Let's analyze the problem step-by-step:

Problem Summary:

We have an imaginary cubic root of unity given as: $\omega = \frac{-1 + \sqrt{3}i}{2}$ The task is to evaluate the given statements about $\omega$:

1. $\omega^{10} = \omega$
2. $|\omega| = 1$
3. $\arg(\omega) = \frac{2\pi}{3}$

We need to check which of these statements is correct.

Step 1: Understanding $\omega$

The cubic roots of unity are the solutions to the equation $x^3 = 1$. These roots are:

1. $1$ (the real root),
2. $\omega = \frac{-1 + \sqrt{3}i}{2}$, and
3. $\omega^2 = \frac{-1 - \sqrt{3}i}{2}$.

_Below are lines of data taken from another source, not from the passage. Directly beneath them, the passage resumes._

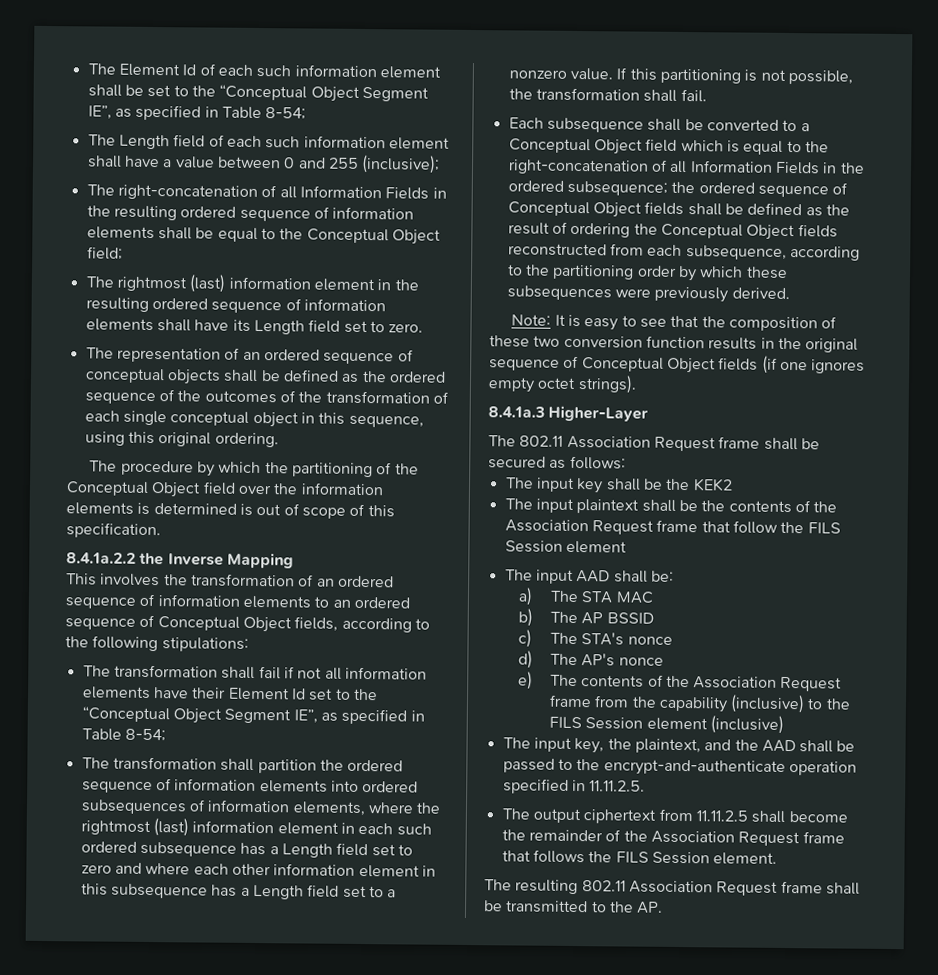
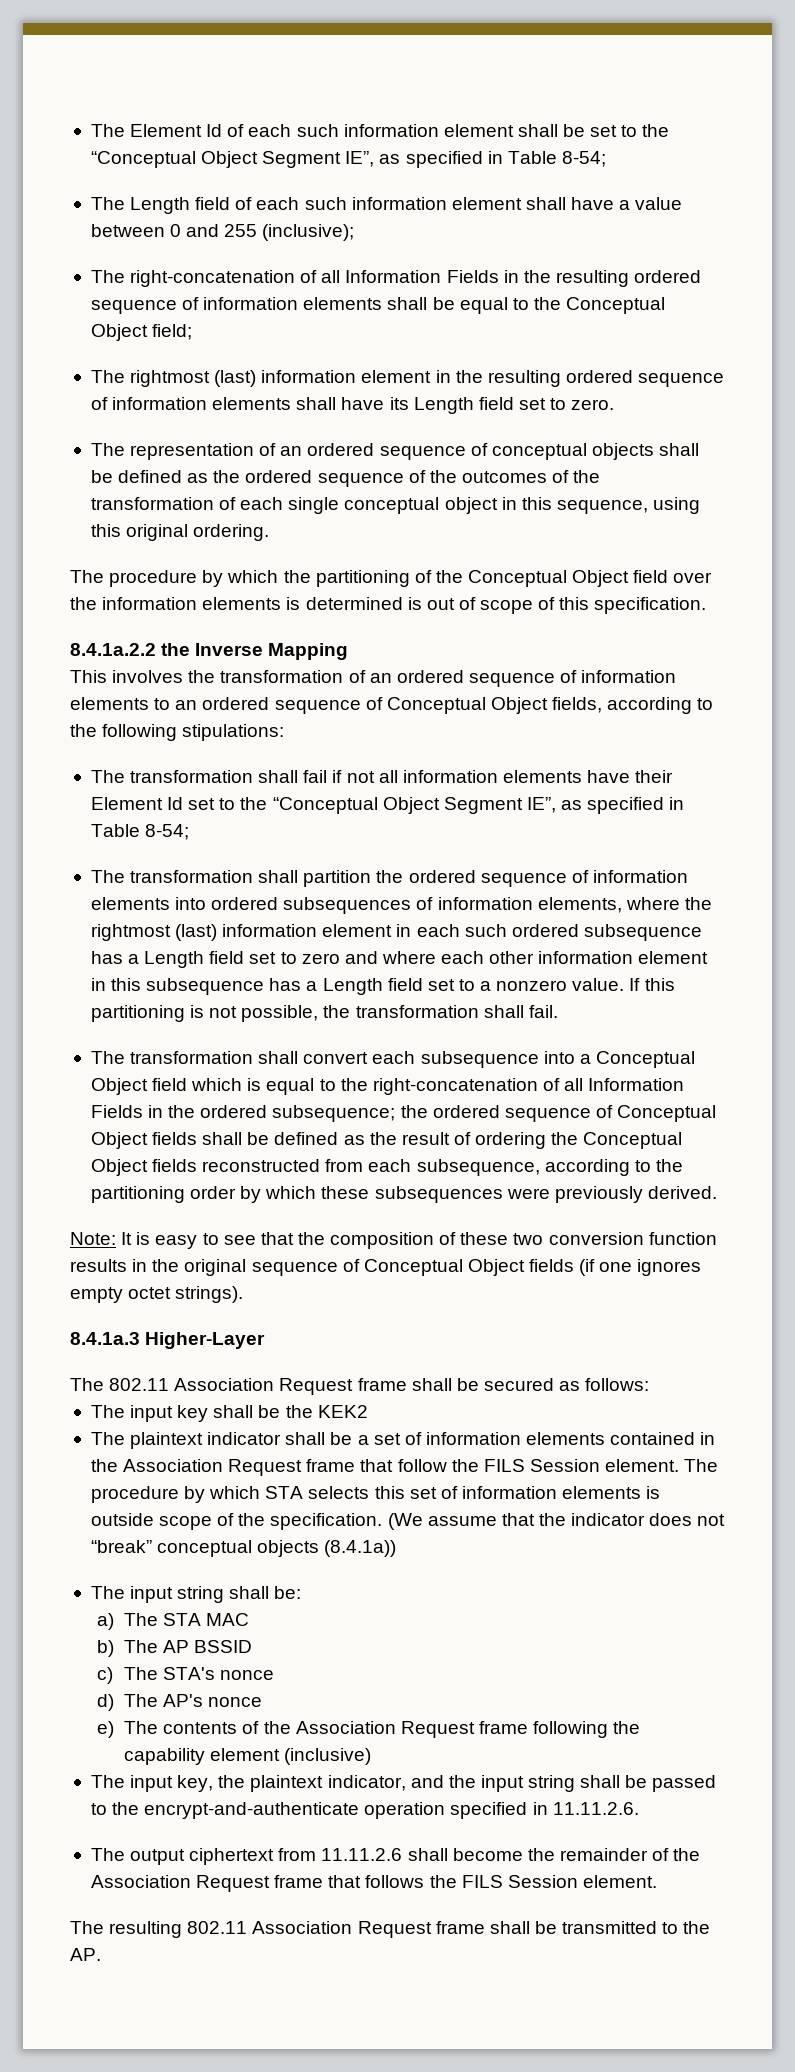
- Each subsequence shall be converted to a Conceptual Object field which is equal to the right-concatenation of all Information Fields in the ordered subsequence; the ordered sequence of Conceptual Object fields shall be defined as the result of ordering the Conceptual Object fields reconstructed from each subsequence, according to the partitioning order by which these subsequences were previously derived.
+ The transformation shall convert each subsequence into a Conceptual Object field which is equal to the right-concatenation of all Information Fields in the ordered subsequence; the ordered sequence of Conceptual Object fields shall be defined as the result of ordering the Conceptual Object fields reconstructed from each subsequence, according to the partitioning order by which these subsequences were previously derived.
- The input plaintext shall be the contents of the Association Request frame that follow the FILS Session element
- The input AAD shall be:
+ The plaintext indicator shall be a set of information elements contained in the Association Request frame that follow the FILS Session element. The procedure by which STA selects this set of information elements is outside scope of the specification. (We assume that the indicator does not “break” conceptual objects (8.4.1a))
+ The input string shall be:
- e) The contents of the Association Request frame from the capability (inclusive) to the FILS Session element (inclusive)
+ e) The contents of the Association Request frame following the capability element (inclusive)
- The input key, the plaintext, and the AAD shall be passed to the encrypt-and-authenticate operation specified in 11.11.2.5.
+ The input key, the plaintext indicator, and the input string shall be passed to the encrypt-and-authenticate operation specified in 11.11.2.6.
- The output ciphertext from 11.11.2.5 shall become the remainder of the Association Request frame that follows the FILS Session element.
+ The output ciphertext from 11.11.2.6 shall become the remainder of the Association Request frame that follows the FILS Session element.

These roots satisfy: $\omega^3 = 1 \quad \text{and} \quad \omega^2 + \omega + 1 = 0.$

Step 2: Evaluate Each Statement

Statement (i): $\omega^{10} = \omega$

Since $\omega^3 = 1$, we can use this property to simplify powers of $\omega$: $\omega^{10} = \omega^{3 \times 3 + 1} = (\omega^3)^3 \cdot \omega = 1 \cdot \omega = \omega.$ So, Statement (i) is correct.

Statement (ii): $|\omega| = 1$

The modulus of $\omega = \frac{-1 + \sqrt{3}i}{2}$ is: $|\omega| = \sqrt{\left(\frac{-1}{2}\right)^2 + \left(\frac{\sqrt{3}}{2}\right)^2} = \sqrt{\frac{1}{4} + \frac{3}{4}} = \sqrt{1} = 1.$ So, Statement (ii) is correct.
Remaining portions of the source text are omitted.